Un altro cane, con una torcia accesa in bocca, ritorna nell’iconografia di san Domenico di Guzman, festeggiato il 6 agosto. Fondatore dell’ordine dei predicatori, in un gioco di parole detti «Domini canes», i «cani del Signore», ovvero i Domenicani. La sua legenda racconta che la madre, ancora incinta di lui, avesse sognato di portare in grembo un piccolo cane con in bocca una torcia con la quale infiammava l’universo.

Certamente però il santo più famoso è Rocco (16 agosto), quello che nelle immagini è accompagnato da un simpatico cagnolino con in bocca un pezzo di pane, una rosetta o con la lingua di fuori: sarebbe stato il quadrupede a salvargli la vita portandogli quotidianamente da mangiare quando era ancora debole e solo, appena scampato da un’epidemia.

L’ombra del male

Dalla furia di Achille al cagnolino scodinzolante di san Rocco, vincitore su di un altro simbolico fuoco, quello della Peste Nera, la canicola nei millenni è stata oggetto di una reinterpretazione in chiave mitico-rituale che ha permesso agli uomini di gestirla, di sopportarla, di non averne paura.
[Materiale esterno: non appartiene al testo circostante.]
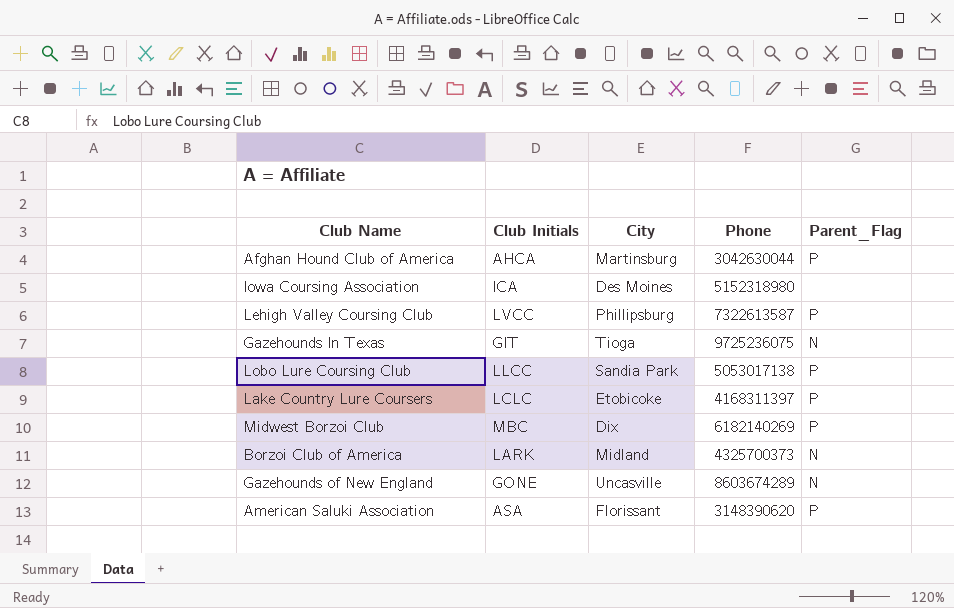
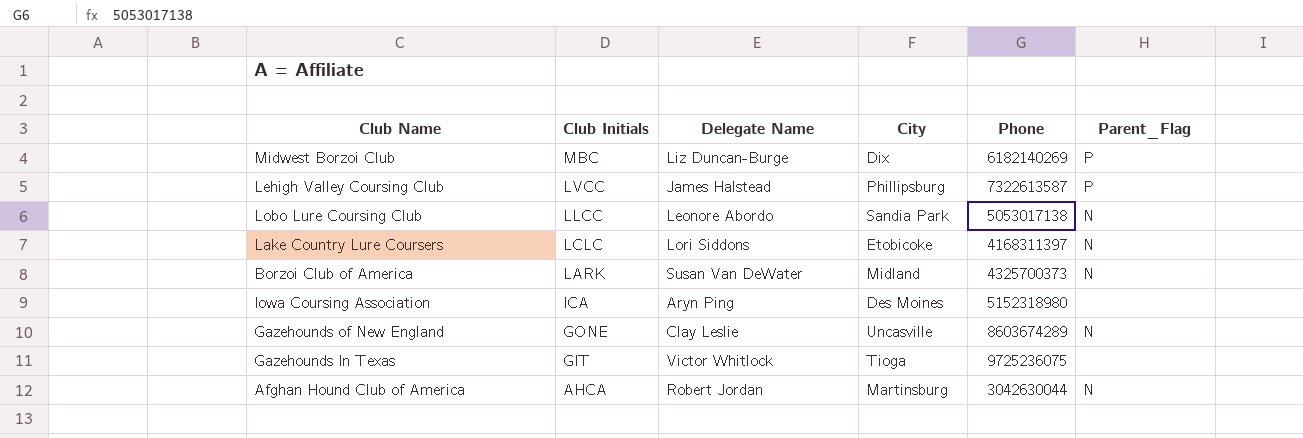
row order: none -> Club Initials descending
column Delegate Name | position: none -> 3
row American Saluki Association: ASA | Florissant | 3148390620 | P -> none
Lobo Lure Coursing Club | Parent_Flag: P -> N
Lake Country Lure Coursers | Parent_Flag: P -> N
Gazehounds In Texas | Parent_Flag: N -> none
Afghan Hound Club of America | Parent_Flag: P -> N

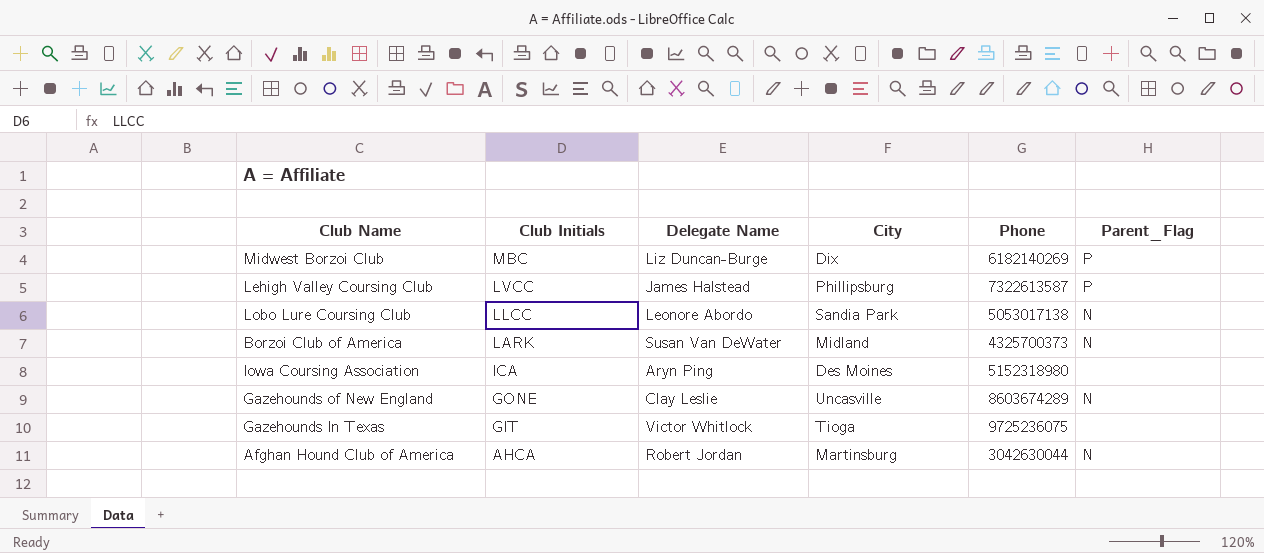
row Lake Country Lure Coursers: LCLC | Lori Siddons | Etobicoke | 4168311397 | N -> none

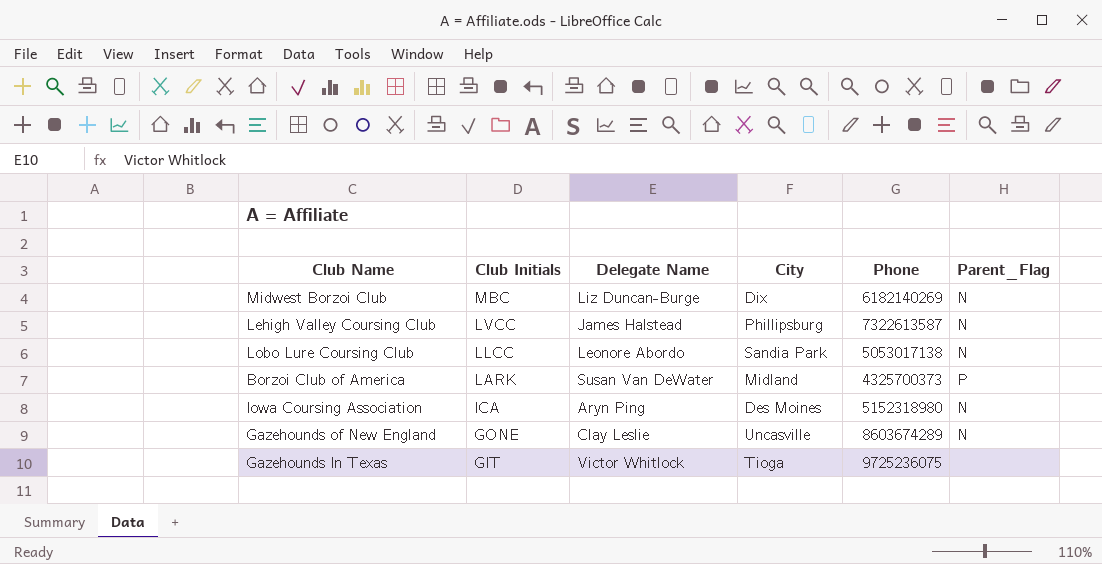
row Afghan Hound Club of America: AHCA | Robert Jordan | Martinsburg | 3042630044 | N -> none
Midwest Borzoi Club | Parent_Flag: P -> N
Lehigh Valley Coursing Club | Parent_Flag: P -> N
Borzoi Club of America | Parent_Flag: N -> P
Iowa Coursing Association | Parent_Flag: none -> N

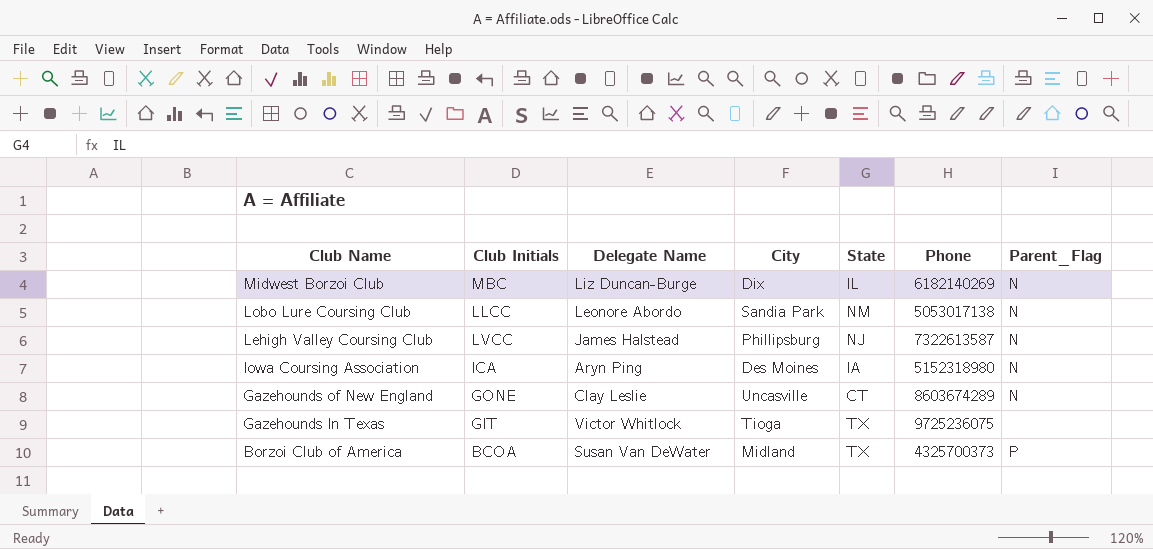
row order: Club Initials descending -> Club Name descending
column State | position: none -> 5
Borzoi Club of America | Club Initials: LARK -> BCOA

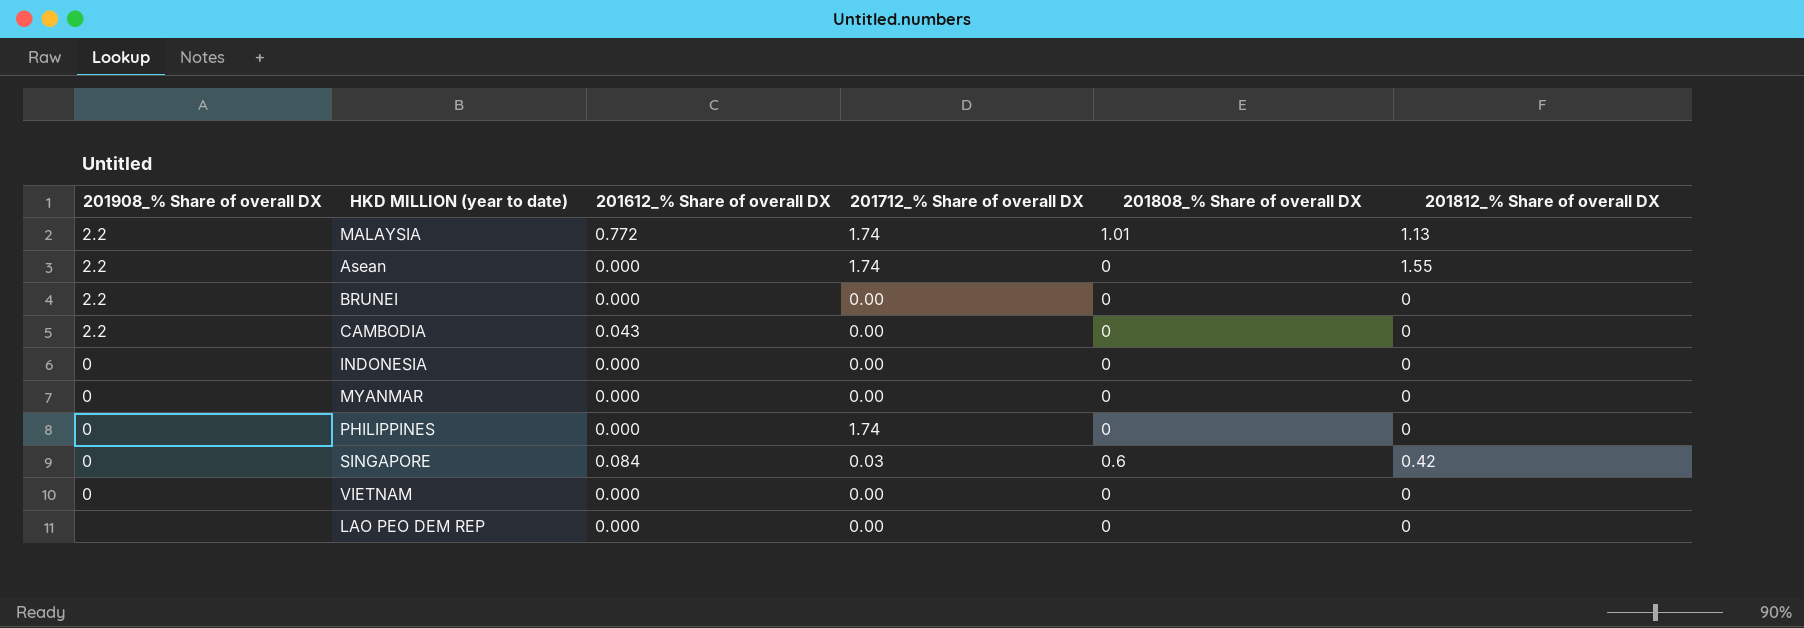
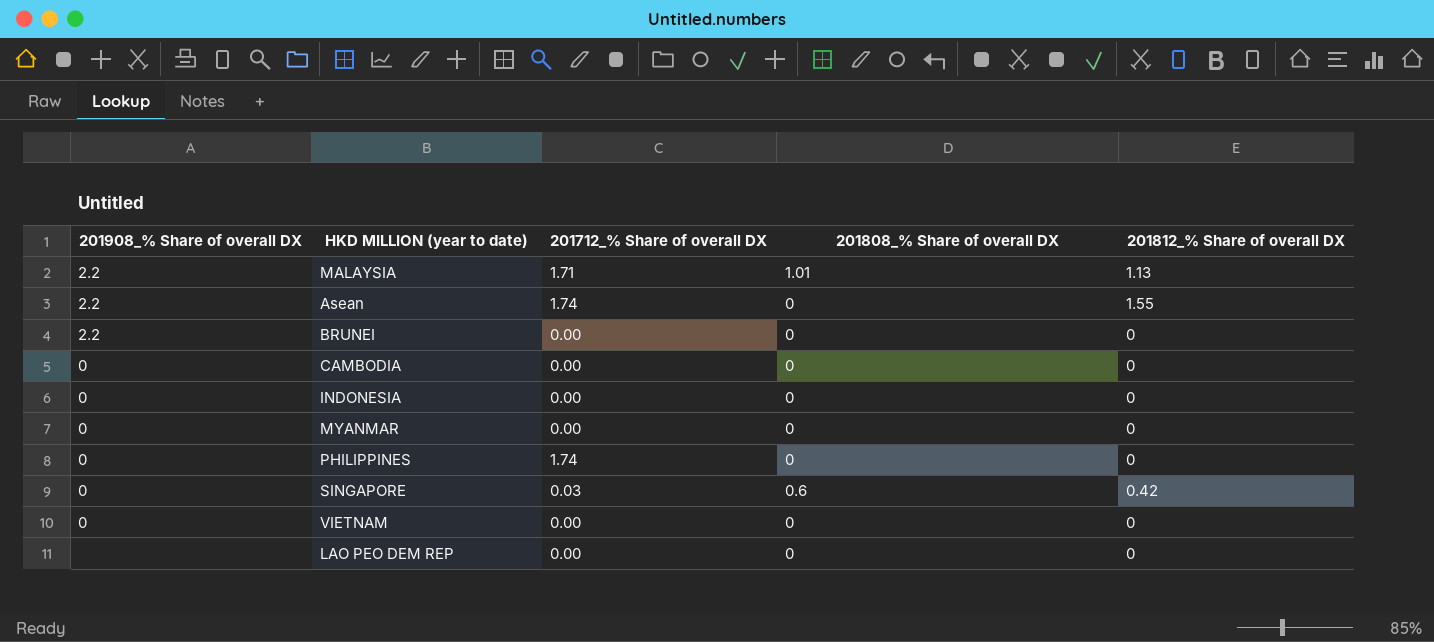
column 201612_% Share of overall DX | position: 3 -> none
MALAYSIA | 201712_% Share of overall DX: 1.74 -> 1.71
CAMBODIA | 201908_% Share of overall DX: 2.2 -> 0

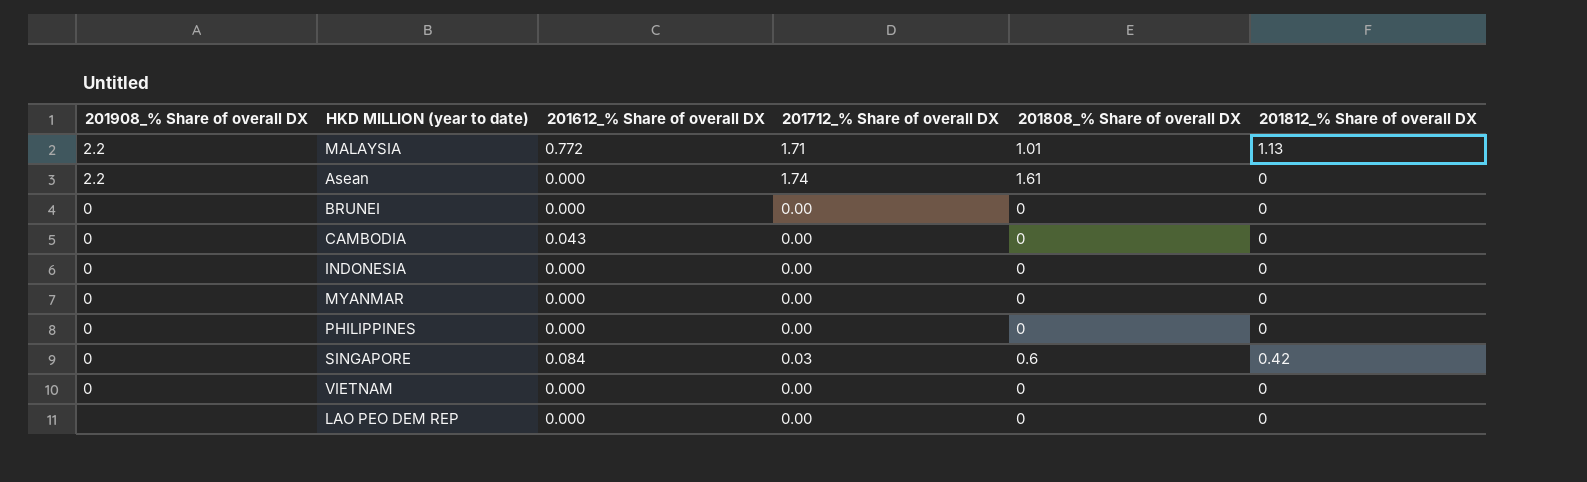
column 201612_% Share of overall DX | position: none -> 3
Asean | 201808_% Share of overall DX: 0 -> 1.61
Asean | 201812_% Share of overall DX: 1.55 -> 0
BRUNEI | 201908_% Share of overall DX: 2.2 -> 0
PHILIPPINES | 201712_% Share of overall DX: 1.74 -> 0.00

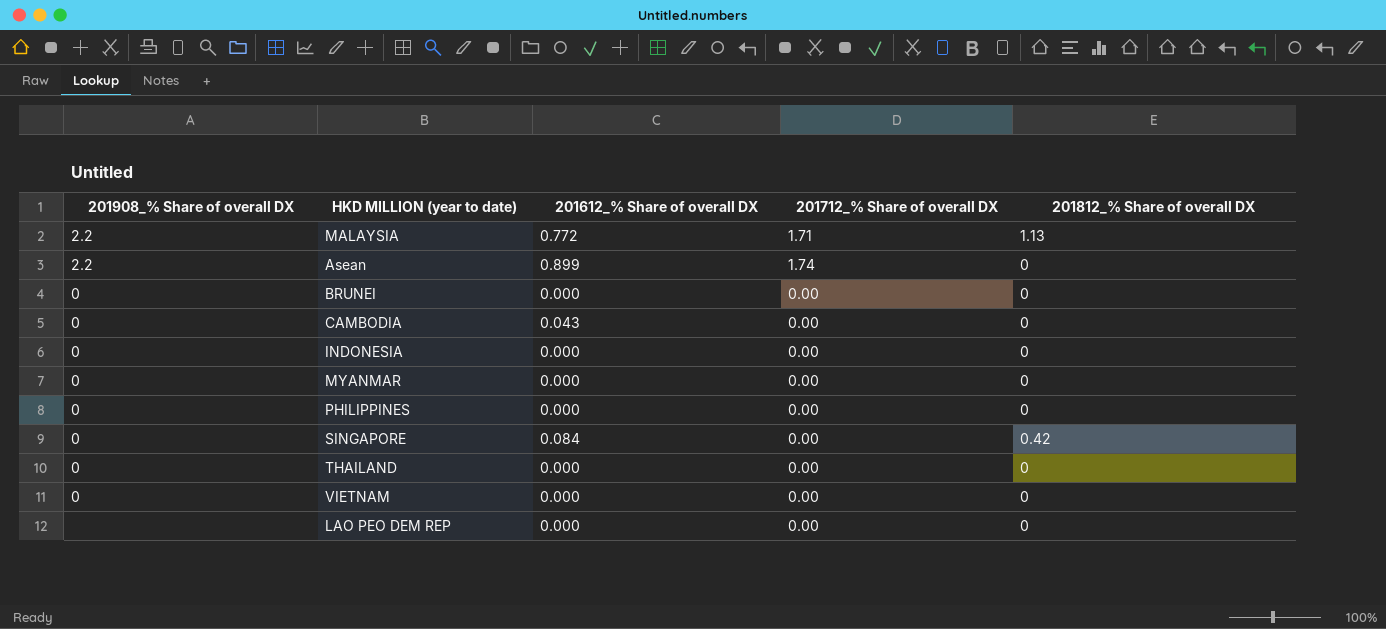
column 201808_% Share of overall DX | position: 5 -> none
Asean | 201612_% Share of overall DX: 0.000 -> 0.899
SINGAPORE | 201712_% Share of overall DX: 0.03 -> 0.00
row THAILAND: none -> 0 | 0.000 | 0.00 | 0

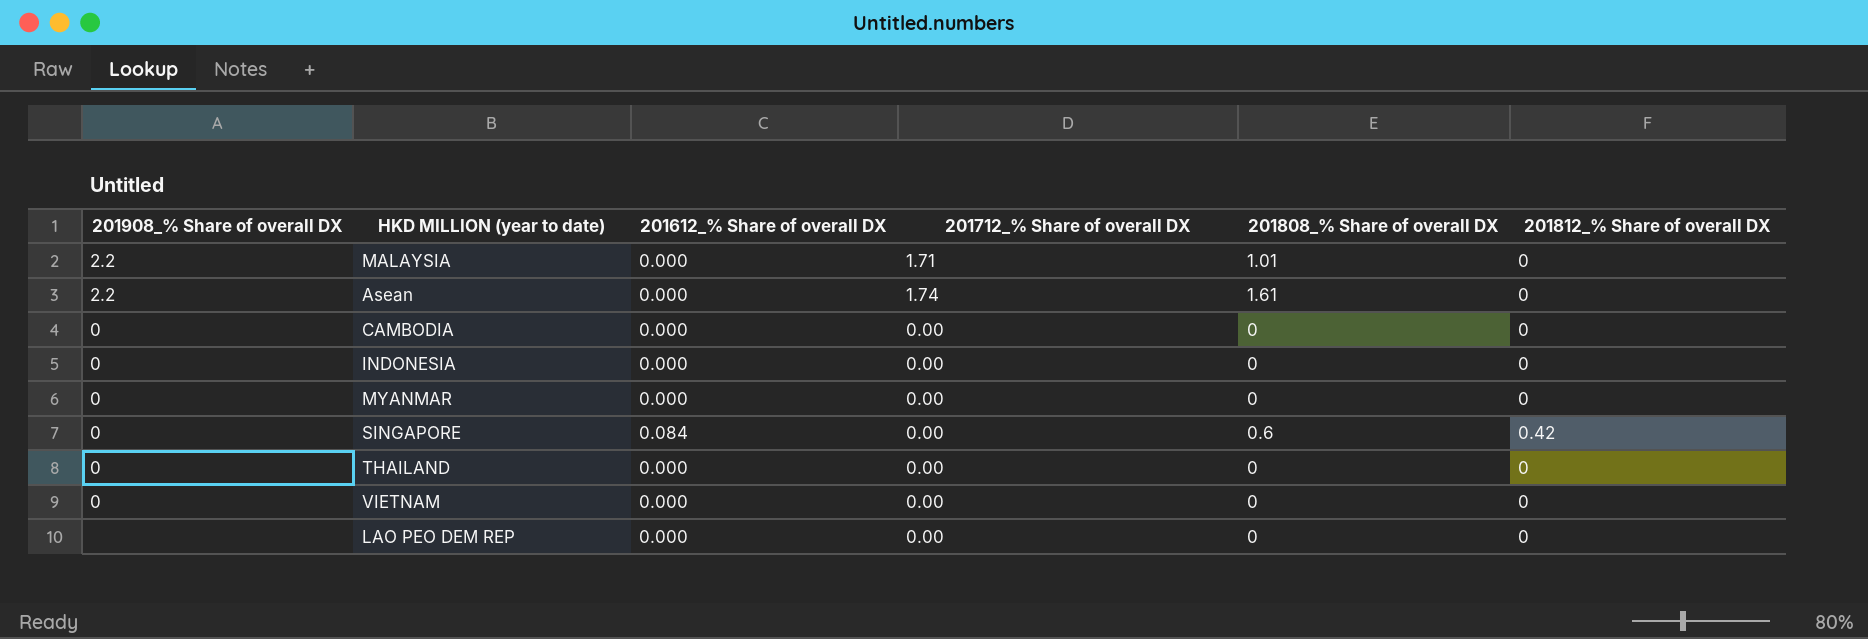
column 201808_% Share of overall DX | position: none -> 5
row BRUNEI: 0 | 0.000 | 0.00 | 0 -> none
row PHILIPPINES: 0 | 0.000 | 0.00 | 0 -> none
MALAYSIA | 201612_% Share of overall DX: 0.772 -> 0.000
MALAYSIA | 201812_% Share of overall DX: 1.13 -> 0
Asean | 201612_% Share of overall DX: 0.899 -> 0.000
CAMBODIA | 201612_% Share of overall DX: 0.043 -> 0.000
Perché a volte può essere davvero pericolosa, soprattutto quando il sole è allo zenith, a mezzogiorno, tempo in cui la natura sembra fermarsi e gli effetti fecondanti dell’astro solare cedono il passo a sensazioni opprimenti, al taedium vitae e ai demoni più terribili: dalle empuse al dio Pan e alle ninfe, che in agguato presso le sorgenti d’acqua accecano chiunque osi guardarli; dalle sirene, già nell’antichità messe in relazione con la stella Sirio, alle arpie o ai vampiri, sempre pronti a disseccare gli incauti che sfidano gli dei e i tabù dei demoni meridiani. Ma anche ai piccoli insetti che mordono e rimordono sotto i lividi cieli assolati del Mediterraneo: chi ha detto che il male debba necessariamente appostarsi nell’ombra? Il caldo abbagliante del mezzogiorno può essere ben più maligno, accecante e allucinatorio.

Come scriveva Leopardi, «chi crederebbe che quello del mezzogiorno fosse stato per gli antichi un tempo di terrore, se essi stessi non avessero avuto cura d’informarcene con precisione?»